Riuh rendah tepukan masih membahana saat pesta kutinggalkan. Pemandu masih terus lantang meneriakkan nama-nama  sang juara, satu persatu. Sedari tadi aku menunggu tak kudengar panggilan menyebut namaku.
Padahal, di  kertas ujian kutuliskan namaku besar-besar, agar mata bisa awas karenanya, agar tak salah eja, agar mudah mereka menyebutkannya.
Percaya diri, kujawab sendiri butir demi butir soal yang tersaji. Di ruang ujian terjadi  kegaduhan meski begitu tak sekalipun pengawas memanggilku.

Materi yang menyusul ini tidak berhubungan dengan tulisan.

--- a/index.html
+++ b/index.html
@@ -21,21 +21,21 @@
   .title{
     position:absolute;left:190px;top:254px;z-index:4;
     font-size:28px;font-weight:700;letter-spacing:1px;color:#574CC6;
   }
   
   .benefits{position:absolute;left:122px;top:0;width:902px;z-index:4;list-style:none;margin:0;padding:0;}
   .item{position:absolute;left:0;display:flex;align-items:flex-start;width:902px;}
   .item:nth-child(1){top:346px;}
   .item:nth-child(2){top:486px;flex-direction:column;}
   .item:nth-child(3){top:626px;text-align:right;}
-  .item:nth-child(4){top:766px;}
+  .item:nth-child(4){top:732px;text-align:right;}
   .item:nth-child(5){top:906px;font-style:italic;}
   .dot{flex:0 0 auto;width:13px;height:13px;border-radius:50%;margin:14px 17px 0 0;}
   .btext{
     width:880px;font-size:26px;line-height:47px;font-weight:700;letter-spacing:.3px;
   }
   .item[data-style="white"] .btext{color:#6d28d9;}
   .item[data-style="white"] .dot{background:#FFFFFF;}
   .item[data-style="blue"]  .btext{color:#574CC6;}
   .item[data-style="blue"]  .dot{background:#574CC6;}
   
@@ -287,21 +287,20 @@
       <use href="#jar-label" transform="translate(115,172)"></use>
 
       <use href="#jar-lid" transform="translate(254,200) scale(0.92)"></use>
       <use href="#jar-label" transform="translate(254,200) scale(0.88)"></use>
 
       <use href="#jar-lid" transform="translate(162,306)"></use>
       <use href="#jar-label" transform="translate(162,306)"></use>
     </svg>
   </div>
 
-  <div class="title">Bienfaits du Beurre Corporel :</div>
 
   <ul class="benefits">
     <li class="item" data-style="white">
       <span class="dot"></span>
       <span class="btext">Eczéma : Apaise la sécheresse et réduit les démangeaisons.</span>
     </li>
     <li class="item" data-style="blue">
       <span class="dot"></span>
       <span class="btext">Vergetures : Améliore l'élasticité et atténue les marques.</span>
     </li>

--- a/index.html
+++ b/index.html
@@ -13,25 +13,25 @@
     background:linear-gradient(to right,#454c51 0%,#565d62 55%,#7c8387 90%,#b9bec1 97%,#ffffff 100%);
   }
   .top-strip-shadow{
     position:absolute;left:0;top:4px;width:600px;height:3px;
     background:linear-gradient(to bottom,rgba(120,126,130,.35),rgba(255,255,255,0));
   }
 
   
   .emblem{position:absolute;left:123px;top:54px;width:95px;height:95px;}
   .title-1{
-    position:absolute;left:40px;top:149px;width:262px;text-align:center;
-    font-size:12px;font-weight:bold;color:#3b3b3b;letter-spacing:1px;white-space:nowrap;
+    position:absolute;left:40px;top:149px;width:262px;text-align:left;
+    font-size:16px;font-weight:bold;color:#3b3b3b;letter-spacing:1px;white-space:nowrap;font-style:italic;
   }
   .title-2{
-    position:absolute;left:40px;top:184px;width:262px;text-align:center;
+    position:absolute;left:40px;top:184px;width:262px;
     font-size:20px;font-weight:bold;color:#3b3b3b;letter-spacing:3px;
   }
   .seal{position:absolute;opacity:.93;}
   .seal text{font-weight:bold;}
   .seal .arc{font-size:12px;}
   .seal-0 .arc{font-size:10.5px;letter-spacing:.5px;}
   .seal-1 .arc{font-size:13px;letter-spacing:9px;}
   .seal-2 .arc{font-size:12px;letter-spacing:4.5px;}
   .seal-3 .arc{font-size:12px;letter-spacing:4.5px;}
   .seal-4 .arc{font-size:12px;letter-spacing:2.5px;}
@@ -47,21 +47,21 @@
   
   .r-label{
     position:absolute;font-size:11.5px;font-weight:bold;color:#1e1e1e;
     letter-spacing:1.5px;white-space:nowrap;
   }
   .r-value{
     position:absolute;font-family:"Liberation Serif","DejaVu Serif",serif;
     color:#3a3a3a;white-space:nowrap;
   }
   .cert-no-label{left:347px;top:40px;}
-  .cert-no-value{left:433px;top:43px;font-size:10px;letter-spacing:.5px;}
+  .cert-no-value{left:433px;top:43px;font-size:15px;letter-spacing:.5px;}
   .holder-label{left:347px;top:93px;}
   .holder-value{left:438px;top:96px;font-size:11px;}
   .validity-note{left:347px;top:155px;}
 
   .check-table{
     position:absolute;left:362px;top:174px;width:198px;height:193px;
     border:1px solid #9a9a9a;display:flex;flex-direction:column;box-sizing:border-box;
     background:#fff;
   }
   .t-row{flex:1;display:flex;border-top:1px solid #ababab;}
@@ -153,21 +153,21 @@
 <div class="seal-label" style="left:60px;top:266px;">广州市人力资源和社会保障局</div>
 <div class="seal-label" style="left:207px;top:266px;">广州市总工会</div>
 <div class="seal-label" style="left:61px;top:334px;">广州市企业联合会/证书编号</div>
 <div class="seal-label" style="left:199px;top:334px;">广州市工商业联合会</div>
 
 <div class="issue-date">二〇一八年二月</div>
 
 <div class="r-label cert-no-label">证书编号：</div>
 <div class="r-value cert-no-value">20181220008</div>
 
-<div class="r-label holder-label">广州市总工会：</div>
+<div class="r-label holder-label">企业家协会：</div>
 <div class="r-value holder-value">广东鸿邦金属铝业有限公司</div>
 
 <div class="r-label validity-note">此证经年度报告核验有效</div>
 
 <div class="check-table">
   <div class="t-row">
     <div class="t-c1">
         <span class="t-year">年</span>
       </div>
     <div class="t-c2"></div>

" Ssst, jangan ramai! ini ujian!" Pak Ping yang saat itu jadi pengawas ujian mengisyaratkan dengan telunjuk  menempel di kedua bibirnya yang mengatup, mendiamkan
" Bijee, jangan tolah toleh ya?" Lanjutnya.

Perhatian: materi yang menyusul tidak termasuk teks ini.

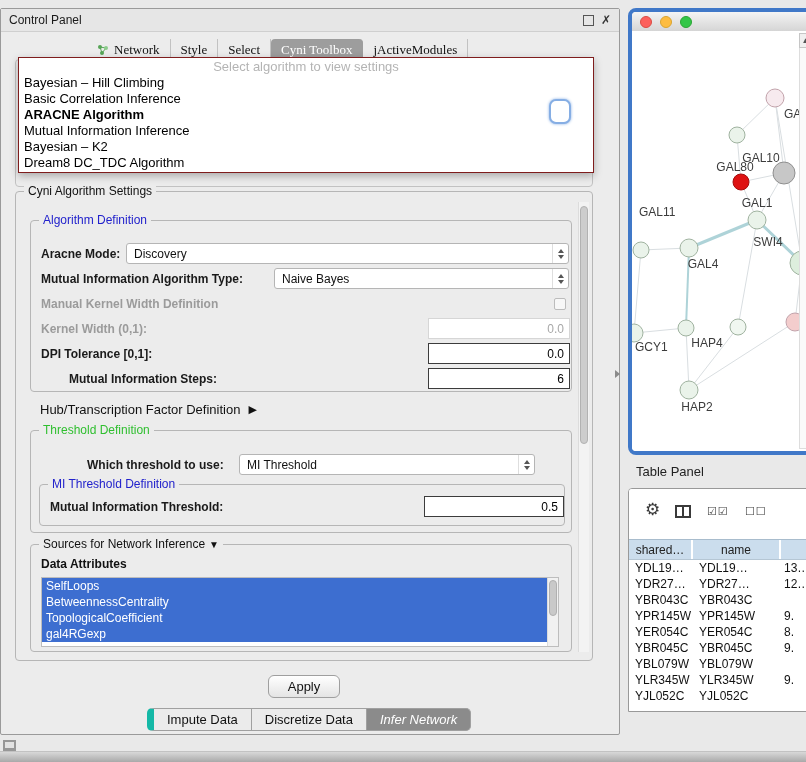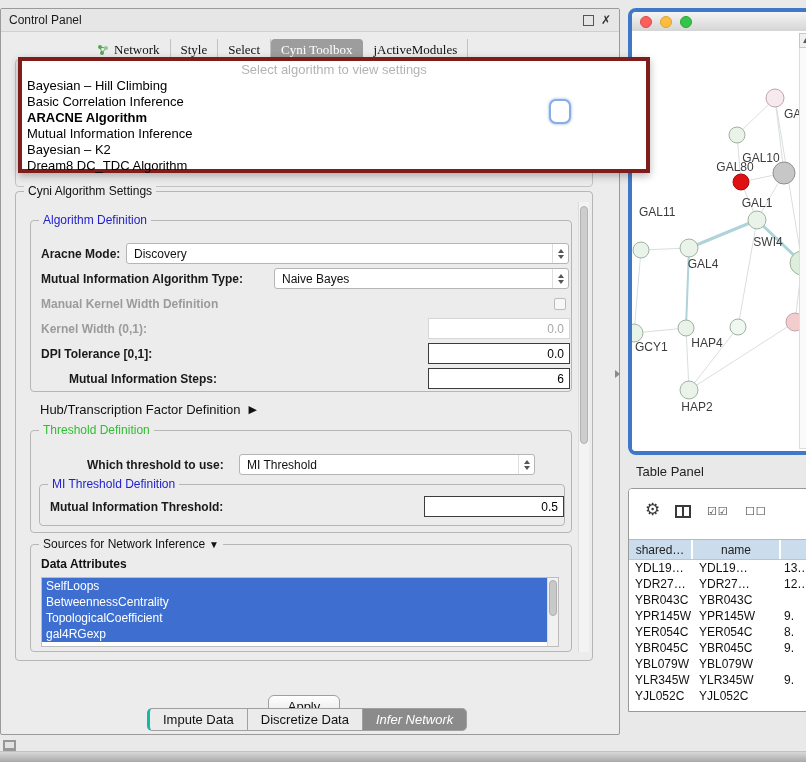--- a/index.html
+++ b/index.html
@@ -51,30 +51,30 @@
   #mithresh{left:8px;top:53px;width:526px;height:42px;}
 
   #sources{left:14px;top:352px;width:542px;height:108px;}
   .legend .tri{font-size:10px;margin-left:4px;color:#111;}
   .attr-title{position:absolute;left:10px;top:12px;font-size:12px;font-weight:bold;}
   .attr-list{position:absolute;left:10px;top:32px;width:518px;height:70px;border:1px solid #bdbdbd;background:#fff;overflow:hidden;box-sizing:border-box;}
   .attr-item{height:16px;line-height:16px;font-size:12px;color:#fff;background:#3d6ed0;padding-left:4px;width:calc(100% - 11px);box-sizing:border-box;}
   .list-scroll{position:absolute;right:0;top:0;bottom:0;width:10px;background:#f1f1f1;border-left:1px solid #dcdcdc;}
   .list-thumb{position:absolute;left:1px;right:1px;top:2px;height:36px;background:#c9c9c9;border:1px solid #b0b0b0;border-radius:4px;box-sizing:border-box;}
 
-  #apply{position:absolute;left:267px;top:666px;width:72px;height:23px;border:1px solid #9f9f9f;border-radius:6px;background:linear-gradient(#ffffff,#e4e4e4);font-family:"Liberation Sans",sans-serif;font-size:13px;color:#111;margin-top:20px;}
+  #apply{position:absolute;left:267px;top:666px;width:72px;height:23px;border:1px solid #9f9f9f;border-radius:6px;background:linear-gradient(#ffffff,#e4e4e4);font-family:"Liberation Sans",sans-serif;font-size:13px;color:#111;}
 
   .bottom-tabbar{position:absolute;left:146px;top:699px;display:flex;}
   .btab{padding:3px 13px;font-size:13px;background:#ebebeb;border:1px solid #a0a0a0;border-left:none;color:#111;white-space:nowrap;}
-  .btab:first-child{border-left:3px solid #14b8a6;border-radius:5px 0 0 5px;}
+  .btab:first-child{border-left:7px solid #14b8a6;border-radius:5px 0 0 5px;}
   .btab:last-child{border-radius:0 5px 5px 0;font-style:italic;}
   .btab.selected{background:#8b8b8b;color:#fff;}
 
   
-  .popup{position:absolute;left:18px;top:57px;width:632px;height:116px;background:#fff;border:4px solid #7f1d1d;box-shadow:0 3px 8px rgba(0,0,0,.28);z-index:40;box-sizing:border-box;padding-top:1px;}
+  .popup{position:absolute;left:18px;top:57px;width:576px;height:116px;background:#fff;border:1px solid #7f1d1d;box-shadow:0 3px 8px rgba(0,0,0,.28);z-index:40;box-sizing:border-box;padding-top:1px;}
   .dd-placeholder{height:16px;line-height:16px;text-align:center;color:#b4b4b4;font-size:13px;}
   .dd-item{height:16px;line-height:16px;padding-left:5px;font-size:13px;color:#000;}
   .dd-item.selected{font-weight:bold;}
   .focus-box{position:absolute;left:549px;top:99px;width:18px;height:21px;background:#fff;border:2px solid #86aee4;border-radius:7px;box-shadow:0 0 3px #86aee4;z-index:45;}
 
   
   #net-window{position:absolute;left:628px;top:8px;width:190px;height:447px;border:4px solid #4078c8;border-radius:8px;background:#fff;box-sizing:border-box;overflow:hidden;}
   .mac-titlebar{height:19px;background:linear-gradient(#f4f4f4,#d5d5d5);border-bottom:1px solid #aeaeae;display:flex;align-items:center;padding-left:8px;gap:8px;}
   .light{width:12px;height:12px;border-radius:50%;display:inline-block;box-sizing:border-box;}
   .light.red{background:#fc605c;border:1px solid #d94c44;}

" Gigip, kerjakan sendiri!"
" Halipah, lihat ke depan jangan noleh ke Gigip saja."
Nama- nama  peserta ujian dipanggil Pak Ping seolah mengabsen presensi, dan namaku senyap, karena aku  sibuk dengan diriku, dengan kertas didepanku. Kupikir aku harus jujur, secara pesan Pak Ping begitu.
Hari-hari ujianku berlalu. Kutunggu hasilnya dengan degup kencang di dada, seperti apa nilainya. Panggung yang disediakan menjadi akhir cerita, bahwa namaku ternyata tak pernah dipanggil menjadi juara. Jempol satu saja tak berhak kuterima. Mereka, nama-nama temanku yang gaduh dan sering dipanggil karena ribut saat pelaksanaan ujian kemarin malah dapat jempol dua.
Aku tergugu, seperti inikah rasanya sembilu? Bertarung dengan kejujuran, Percaya dengan janji palsu.